Sunday, October 10, 2010

How Time Flies!




I cant believe i was so newly preggo the last time i posted... My life isnt anywhere close to the same! Ella will be 20 weeks old this week. She does something new everyday! She's recently started growling at people. It's cute at home, but when you're at the mall and people stop to comment on how adorable she is with her little mohawk... well that makes for an embarrassed Mama! She rolls over like it's nothing. She let out a little laugh the other day. It touched my heart so much i may have teared up. She's starting to sit up too. We got her a Bumbo and she loved it instantly.


Ella had her 4month check up last week. She's weighing in at 10lbs 10oz! that puts her in the 2nd percentile haha she's 23 3/4" long (27%) and her head is 15 1/4" (3%). She's been in 0-3month clothes for about a month. She's been in size 1 diapers since she was 1 month old. She's the light of my life! I couldnt imagine doing anything besides staying home with her. We have the joy of joining a MOPS group in town. i'm so thrilled to meet other moms in the area. It was totally a God thing that we were able to join. I've also started making & selling bows in my spare time.


My spare time has increased drastically in the past few weeks. September 12th we started sleep training. Yes, until then I'd been holding Ella for all of her naps AND through the night. I'd mastered the art of a breastfeeding buffet without waking myself up :o) It was a tough few nights letting her cry it out a little and get used to sleeping alone. It didnt help that we were at the hospital all day sept 14th for Jess to have her gallbladder removed. and then she stayed with us a week. Yeah, kinda made sleep training a little harder but thank the sweet Lord she's got it down now!
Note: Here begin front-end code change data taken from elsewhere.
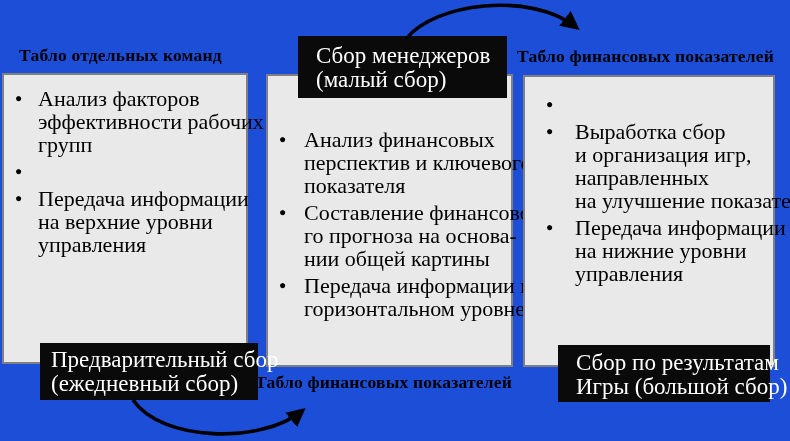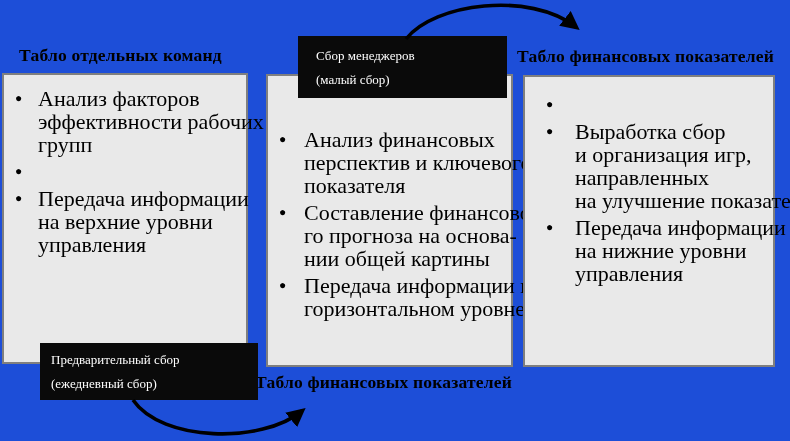--- a/index.html
+++ b/index.html
@@ -29,7 +29,7 @@
   .callout {
     position:absolute; background:#0a0a0a; color:#ffffff;
     box-sizing:border-box; z-index:3;
-    font-size:13px; line-height:23.5px; white-space:pre;
+    font-size:23px; line-height:23.5px; white-space:pre;
   }
   #callout-mid   { left:298px; top:36px;  width:209px; height:62px; padding:8px 0 0 18px; }
   #callout-left  { left:40px;  top:343px; width:218px; height:57px; padding:5px 0 2px 11px; }

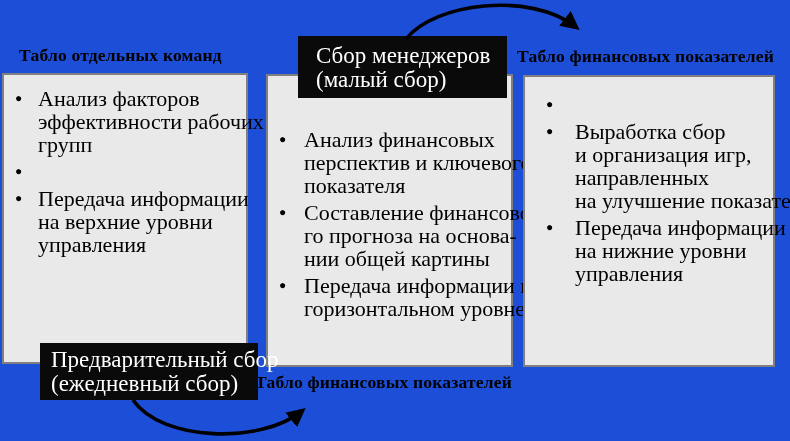--- a/index.html
+++ b/index.html
@@ -125,6 +125,8 @@
   <div class="callout" id="callout-left">Предварительный сбор
 (ежедневный сбор)</div>
 
+  <div class="callout" id="callout-right">Сбор по результатам
+Игры (большой сбор)</div>
 
   <svg class="arrows" viewBox="0 0 790 441" xmlns="http://www.w3.org/2000/svg">
     <defs>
We havent really been traveling with Matt since then, but I think we might give it a go soon. He's been working so hard lately. i know he misses her terribly when he's gone. Sometimes i feel guilty that i get to stay home with her and he doesnt. It makes me sad all the things i get to experience with her that he misses. It scares me when i get used to handling everything on my own. It's not something i want to get used to. I know God has major things in store for us. It's just been a trying time.


Hopefully i'll be able to keep up with posting regularly. As fast as Ella's growing, i know i wont be able to remember it all otherwise!